Der Philosoph Leon Joskowitz arbeitet als Moderator, Ethiklehrer und Gärtner. Er produziert Podcasts und kuratiert Ausstellungen. Ein Teegespräch zwischen Bäumen.

Die Kleingartenkolonie „Grüne Lunge“ nördlich des Günthersburgparks. Leon Joskowitz schiebt sein Fahrrad über einen verwilderten Trampelpfad, der auf einer versteckten Lichtung endet. Auf dem Grundstück schuf er im März einen Offspace. Es wurden Gemüsebeete angelegt und ein kleines Gewächshaus gebaut. 

Zusammen mit KVTV, einem Zusammenschluss feministischer Künstlerinnen, hat Joskowitz im Frühjahr und Sommer zwei „Open Air Distance Exhibitions“ (kurz: OADE) zwischen Büschen und Bäumen veranstaltet. „Ich bin hier der Gärtner und Schamane“, sagt er und lacht. Wir setzen uns an einen runden Tisch, der aus einem Schachbrett besteht, das auf den Stumpf eines Kirschbaums genagelt wurde. Unser Gastgeber holt eine Thermoskanne aus seinem Rucksack und füllt warmen Orangentee mit Zimt und Honig in die mitgebrachten Pappbecher. Dazu gibt es Mandarinen. Über uns scheint die Novembersonne und es zwitschern die Vögel.

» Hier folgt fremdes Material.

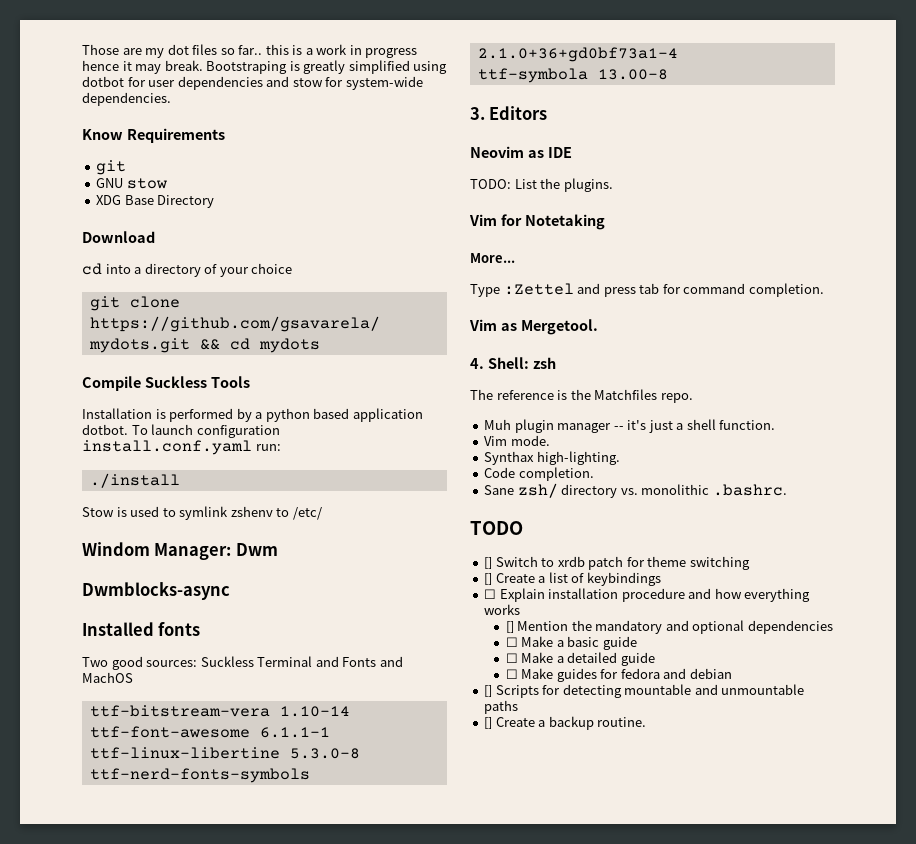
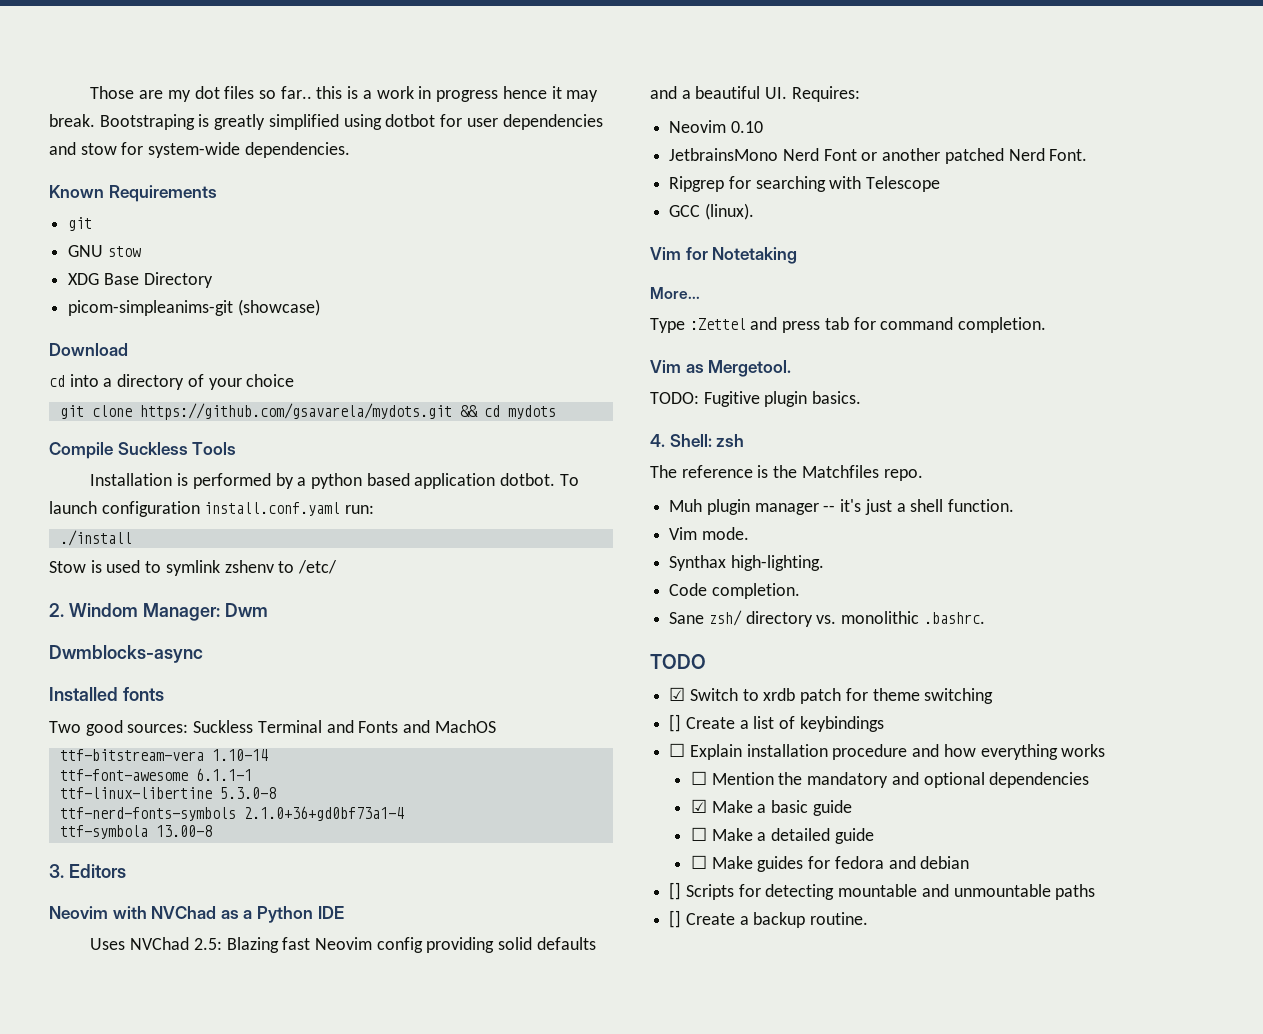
- Know Requirements
+ Known Requirements
+ picom-simpleanims-git (showcase)
- Windom Manager: Dwm
+ 2. Windom Manager: Dwm
- Neovim as IDE
- TODO: List the plugins.
+ Neovim with NVChad as a Python IDE
+ Uses NVChad 2.5: Blazing fast Neovim config providing solid defaults and a beautiful UI. Requires:
+ Neovim 0.10
+ JetbrainsMono Nerd Font or another patched Nerd Font.
+ Ripgrep for searching with Telescope
+ GCC (linux).
+ TODO: Fugitive plugin basics.
- [] Switch to xrdb patch for theme switching
+ ☑ Switch to xrdb patch for theme switching
- [] Mention the mandatory and optional dependencies
+ ☐ Mention the mandatory and optional dependencies
- ☐ Make a basic guide
+ ☑ Make a basic guide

Joskowitz hat Philosophie, Soziologie und Geschichte studiert. Dem Klischee vom weltvergessenen Theoretiker, der sich im Elfenbeinturm hinter seinen Büchern versteckt, wird er allerdings so gar nicht gerecht. „Mir war immer schon klar, dass ich den Kontakt zum echten Leben brauche. Wenn es etwas gibt, das mich antreibt, dann ist das die Frage, wie ein gutes Leben in Gemeinschaft mit Anderen funktionieren kann“, erzählt er.

Foto: Neven Allgeier

Wenn es etwas gibt, das mich antreibt, dann ist das die Frage, wie ein gutes Leben in Gemeinschaft mit Anderen funktionieren kann.

Leon Joskowitz

Während seines Studiums hat Joskowitz erst gekellnert, kam dann über Umwege (genauer: über Jobs in einer Bäckerei und Kuchenmanufaktur) zum Kochen – und gründete schließlich einen eigenen Catering-Service. „Ich hatte schon immer eine Leidenschaft für gutes Essen. Irgendwann habe ich gemerkt: Wer gut essen will, muss auch gut kochen können – zumindest, wenn er nicht genug Geld hat, um jeden Tag im Restaurant essen zu gehen“, erinnert er sich. Mit originellen Event-Reihen an der Schnittstelle zwischen Philosophie und Kulinarik machte er sich einen Namen. Unter dem Titel „Philosophisch Dinieren“ diskutierte er mit seinen Tischgästen an Orten wie dem Museum Angewandte Kunst über Ernährungsfragen. Für sein „Kulinarisches Festival“ holte er Köch*innen aus den jeweiligen Gastländern ins Rahmenprogramm der Buchmesse.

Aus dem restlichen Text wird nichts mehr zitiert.